US-GB : la non-relation spéciale en Irak

par Charles Bwele
mardi 1er décembre 2009

Dans les sables mésopotamiens, la mésentente entre les états-majors d’Oncle Sam et ceux de Sa Majesté avait atteint une dimension proprement atlantique.

Le Colonel J.K. Tanner de la Royal Army n’a pas mâché ses mots : « Malgré notre soi-disante relation spéciale, je reconnais que nous n’étions pas traité différemment des Portugais. [...] Le Général Rick Sanchez (US Army) nous a rendu visite une seule fois en sept mois.  » Il a ajouté qu’il en fut de même entre lui et son homologue américain de la Green Zone bagdadite.

Sur le plan opérationnel, les états-majors américain et britannique ne s’informaient même plus réciproquement de leurs initiatives clés. Ainsi, lorsque l’US Army décida d’appréhender un lieutenant de l’Armée du Mahdi (le fameux Moqtada al-Sadr) dans le secteur british, la Royal Army fut littéralement placée devant le fait accompli. Aussitôt, les troupes de Sa Majesté essuyèrent quotidiennement l’hostilité affichée des habitants de Bassorah et le feu des milices locales.

Le Brigadier britannique Nick Carter : « si nous avions été informés, nous aurions au moins pu préparer le terrain. Au lieu de cela, c’est toute ma zone d’opérations qui s’est embrasée... »

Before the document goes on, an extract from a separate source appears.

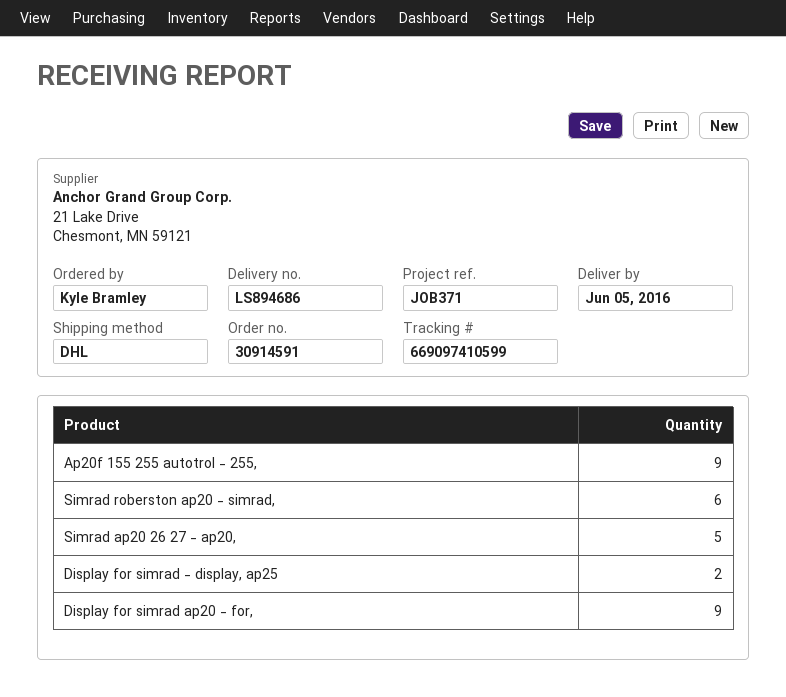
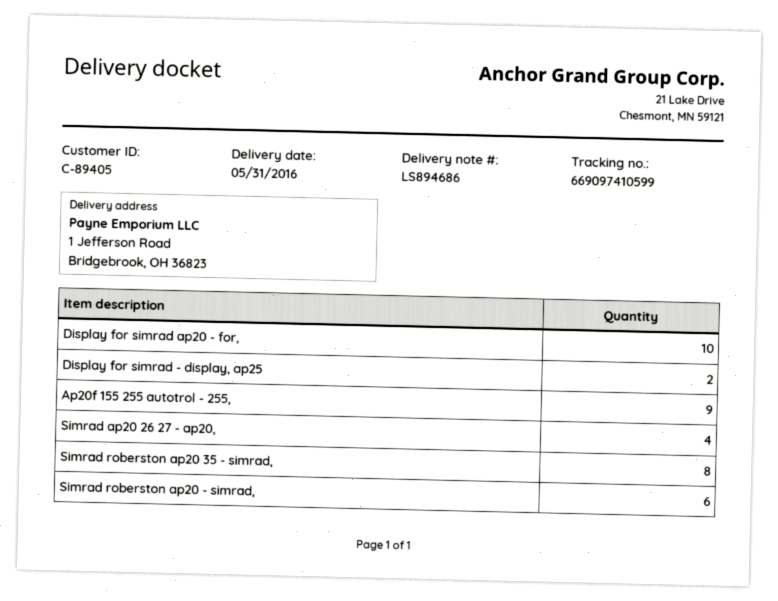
delivery date: 2016-06-05 -> 2016-05-31
Simrad ap20 26 27 - ap20,: 5 -> 4
Display for simrad ap20 - for,: 9 -> 10
Simrad roberston ap20 35 - simrad,: none -> 8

Interviewés et enregistrés par le MoD en 2003-2004 à leur retour d’Irak, de nombreux chefs militaires britanniques notifièrent clairement et affichèrent ouvertement leur colère et leur déception vis-à-vis de leurs pairs américains. Tombés entre les mains du Telegraph, ces retranscriptions d’entrevues et ces rapports post-opérationnels sont actuellement utilisés par la commission Chilcott dans le cadre de l’enquête sur l’intervention militaire menée par les Etats-Unis et le Royaume-Uni en Irak. En début 2010, de nombreux dirigeants britanniques dont l’ancien Premier Ministre Tony Blair, seront publiquement interrogés sur les décisions prises et leur rôle dans cette guerre.

Nul doute que Gordon Brown ne s’en plaindra guère. Mais revenons aux succulentes confessions des soldats de la Couronne.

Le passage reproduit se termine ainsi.